* ACTIVITY *
Go through the entries below and copy every line that holds the word "none".
(THE INPUT begins)
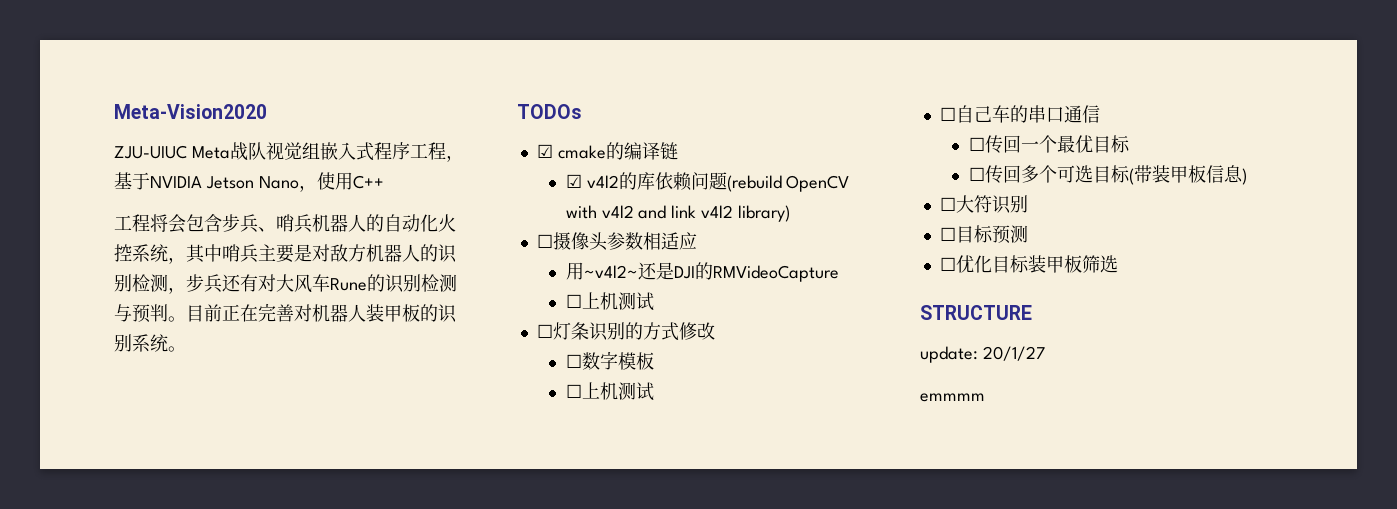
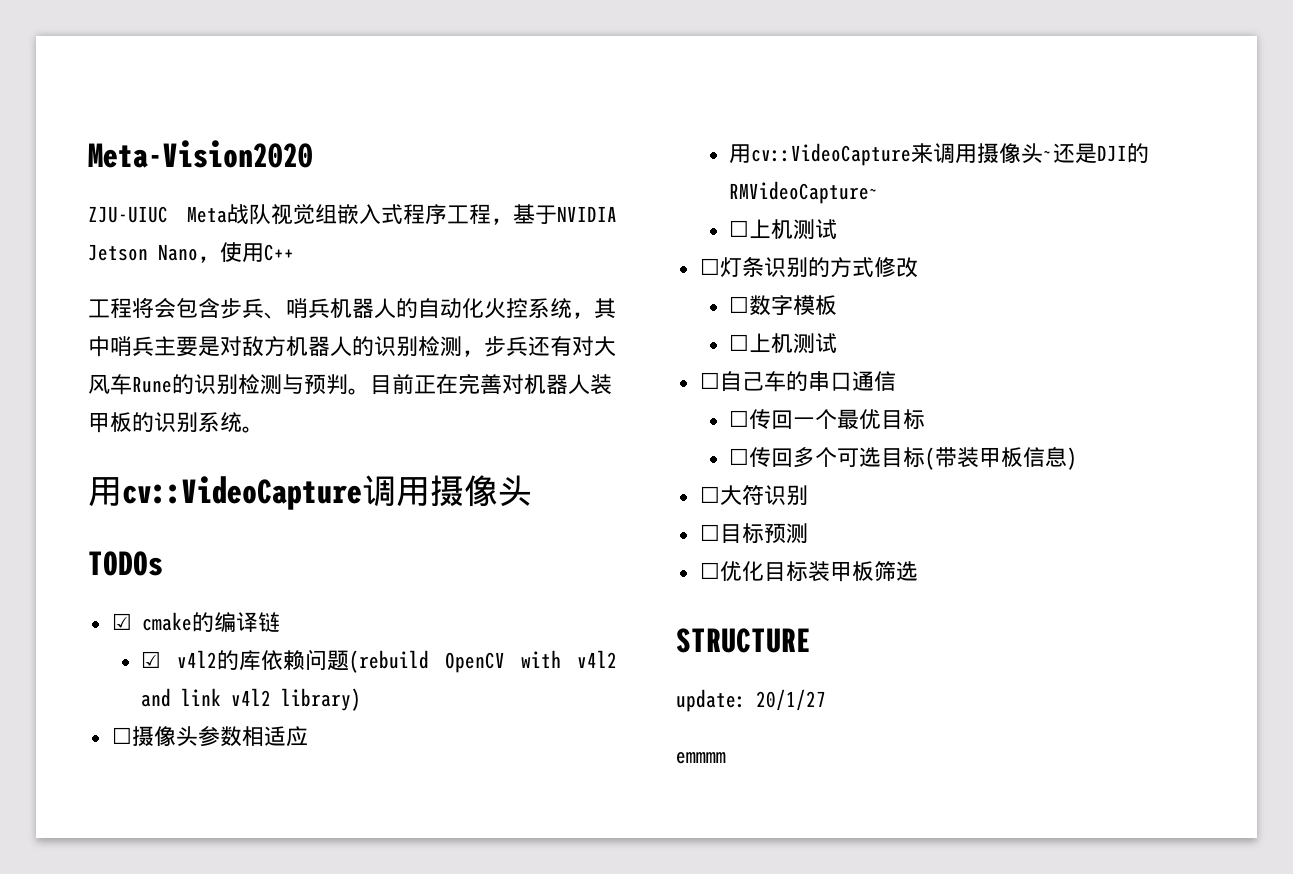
(186, 349) none -> [88,475,532,510] // 用cv::VideoCapture调用摄像头
[583,265,638,278] ~v4l2~ -> [750,143,1053,166] cv::VideoCapture来调用摄像头~
[712,265,839,282] RMVideoCapture -> [728,181,879,204] RMVideoCapture~

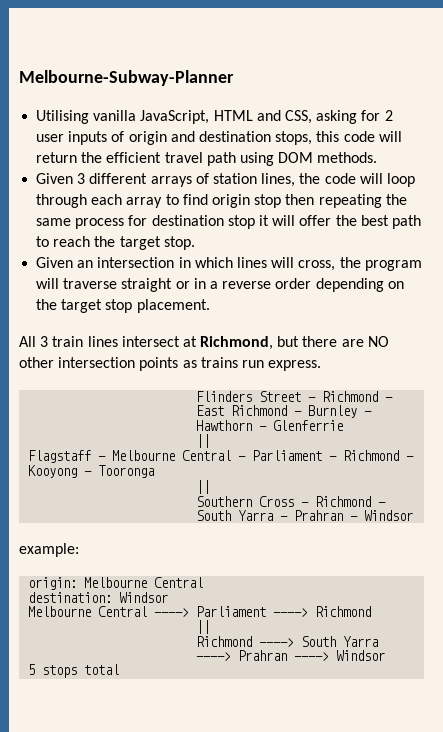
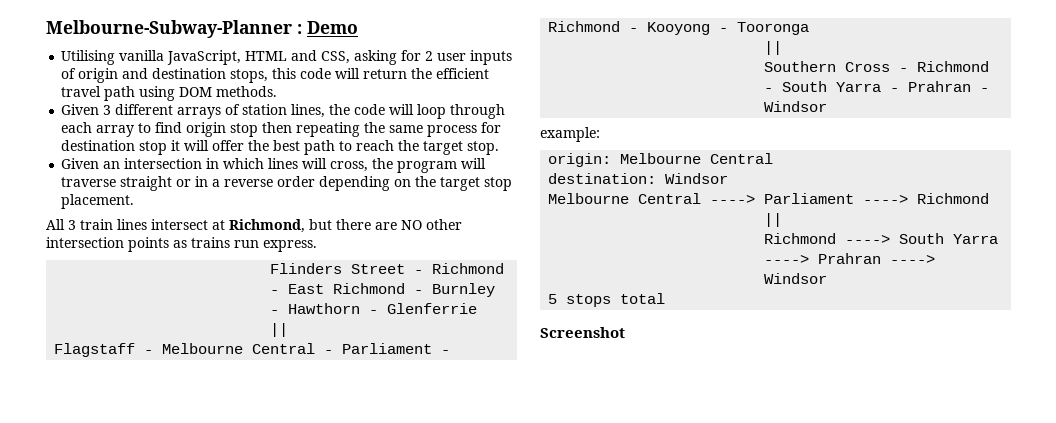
(234, 78) none -> [297,21,358,34] : Demo
(120, 669) none -> [540,327,625,338] // Screenshot

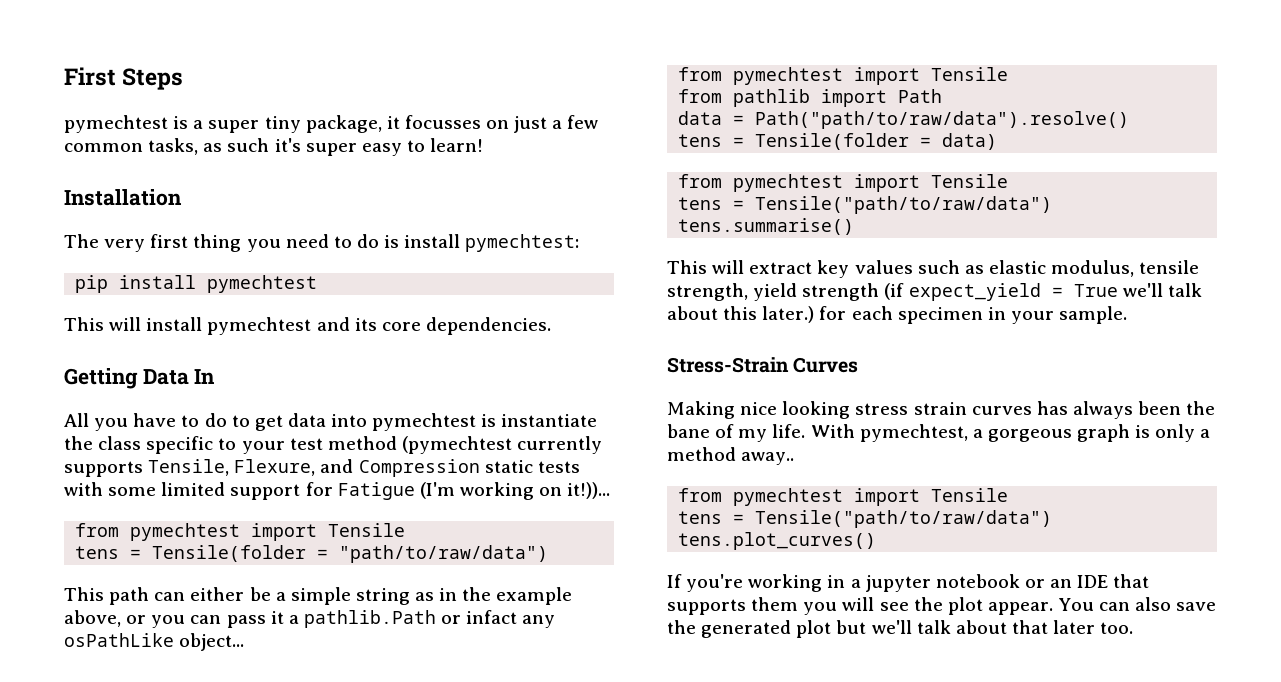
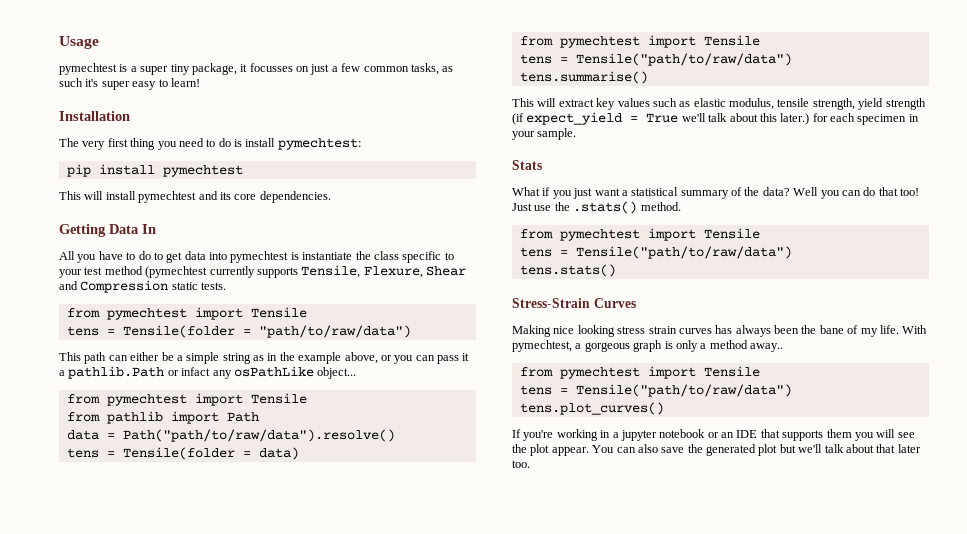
[64,67,184,90] First Steps -> [59,36,99,49] Usage
(316, 467) none -> [426,266,466,276] Shear
[537,461,580,473] [64,482,611,500] tests with some limited support for Fatigue (I'm working on it!))... -> [201,282,227,290] tests.
(1128, 315) none -> [512,160,542,170] [512,187,919,199] [512,201,681,214] [519,228,760,241] [519,246,792,259] [519,264,616,277] // Stats // What if you just want a statistical summary of the data? Well you can do that too! Just use the .stats() method. // from pymechtest import Tensile // tens = Tensile("path/to/raw/data") // tens.stats()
(THE INPUT ends)
* PROBLEM SOLUTION *
(186, 349) none -> [88,475,532,510] // 用cv::VideoCapture调用摄像头
(234, 78) none -> [297,21,358,34] : Demo
(120, 669) none -> [540,327,625,338] // Screenshot
(316, 467) none -> [426,266,466,276] Shear
(1128, 315) none -> [512,160,542,170] [512,187,919,199] [512,201,681,214] [519,228,760,241] [519,246,792,259] [519,264,616,277] // Stats // What if you just want a statistical summary of the data? Well you can do that too! Just use the .stats() method. // from pymechtest import Tensile // tens = Tensile("path/to/raw/data") // tens.stats()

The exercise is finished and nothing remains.